Alright, I think i have one for you veteran network guys out there....

I have a wireless network which is really locked down. It only permits HTTP, FTP, and DNS. I'm not the network engineer, but he seems to be having problems figuring this out.

we have several WindowsCE devices which have static IP addresses assigned. They won't communicate with the ftp server. When he looks at the access point, he mac see the MAC addresses in the ARP table, but the IP address isn't assosiated.

If he removes the Access Control List, the IP address list will populate in the ARP table. How is the ACL stopping the device from using an IP address which is statically assigned???

Does a WindowsCE device send out some kind of broadcast to the network (or DHCP server) to check for any other devices with the same IP address. If so, what port does it use? (UDP68 or 69 for DHCP?)

thanks,

More about : good veterans

March 16, 2006 10:34:07 PM

If your devices have static ip-adresses they won't send out IP-requests to any DHCP server.
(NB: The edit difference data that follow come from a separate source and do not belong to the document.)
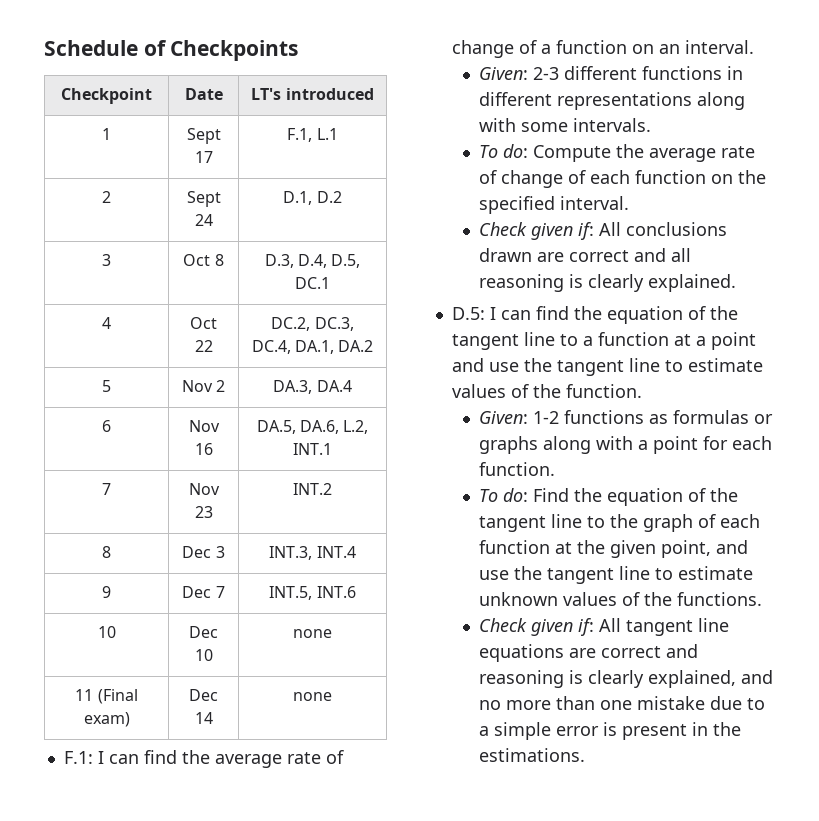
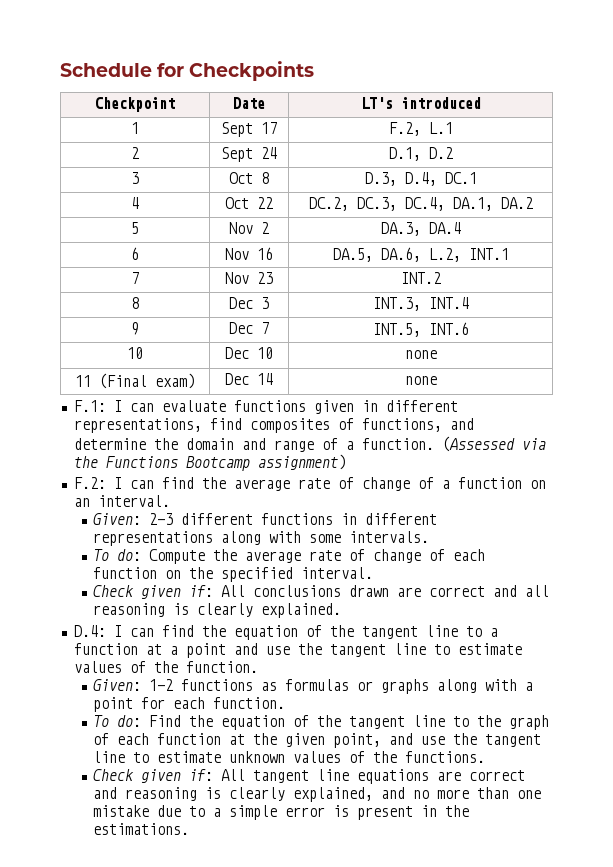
[143,40,167,56] of -> [157,63,185,77] for
[287,128,313,142] F.1, -> [388,122,421,136] F.2,
[331,254,361,268] D.5, -> (437, 179) none
(139, 759) none -> [161,400,458,414] [73,418,474,433] [73,436,546,452] [73,454,346,471] [73,477,154,489] evaluate functions given in different representations, find composites of functions, and determine the domain and range of a function. (Assessed via the Functions Bootcamp assignment) // F.2: I can
[451,307,485,320] D.5: -> [73,625,106,637] D.4:

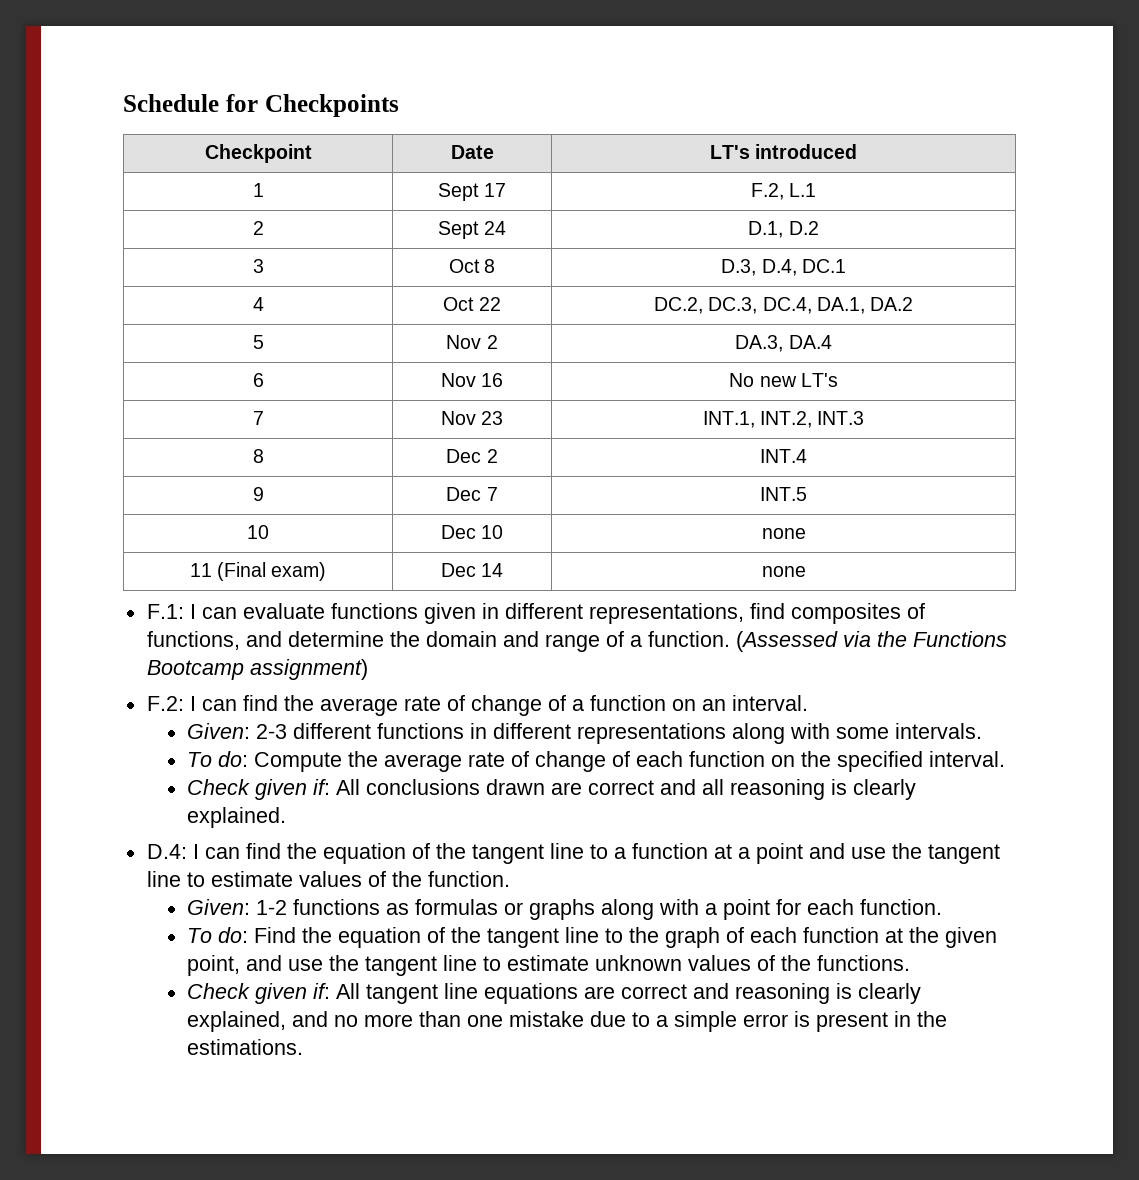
[332,247,509,262] DA.5, DA.6, L.2, INT.1 -> [729,373,838,387] No new LT's
[400,272,441,284] INT.2 -> [702,411,865,428] INT.1, INT.2, INT.3
[261,297,269,309] [372,297,421,311] 3 | INT.3, -> [486,449,498,463] 2 |
[372,322,469,337] INT.5, INT.6 -> [760,487,807,501] INT.5

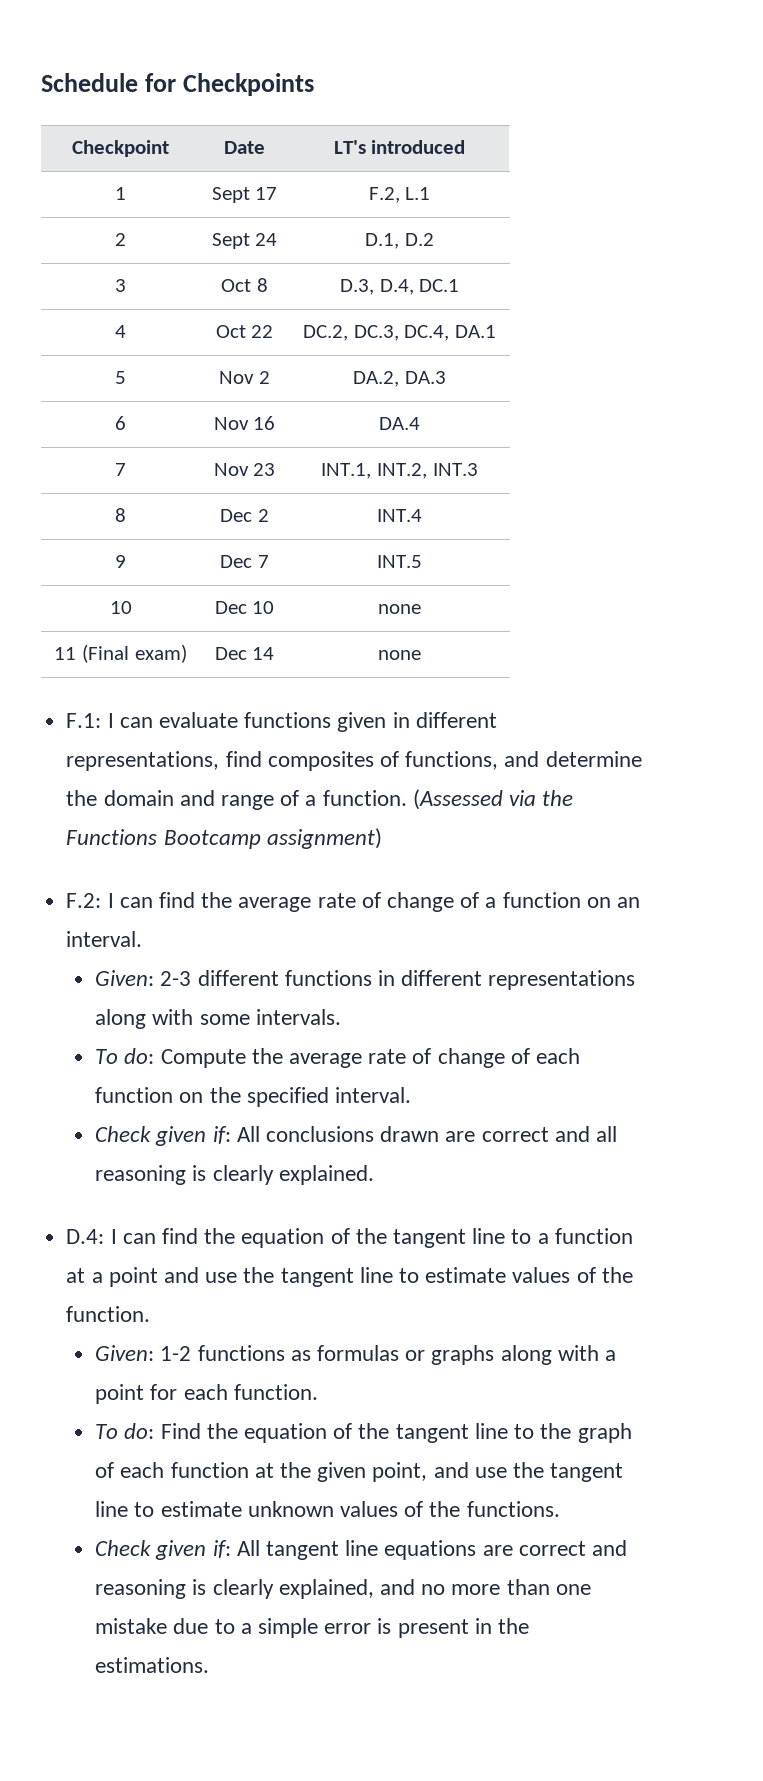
[816,297,914,314] DA.1, DA.2 -> [454,325,496,338] DA.1
[735,335,832,352] DA.3, DA.4 -> [353,371,446,387] DA.2, DA.3
[729,373,838,387] No new LT's -> [379,417,420,430] DA.4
This will only happen if a client is configured to use dynamic ip-adresses and don't know the ip-adress of the DHCP server.

Most likely your ACL is wrongly configured, keep in mind that first you have to
specify everything you block, after that you specifiy which ip-adresses/ranges/ports you keep open.

Also ACL's don't prevent devices to use specific ip-adresses, they are used as a filter to determine which traffic is or is not allowed to enter a network.

To say it short an ACL doesn't prevent a device to use an ip-adress, it merely blocks it from the network.

All DHCP traffic uses the UDP. Messages from the DHCP client to the DHCP server use UDP source port 68 and UDP destination port 67. Messages from the DHCP server to the DHCP client use UDP source port 67 and UDP destination port 68.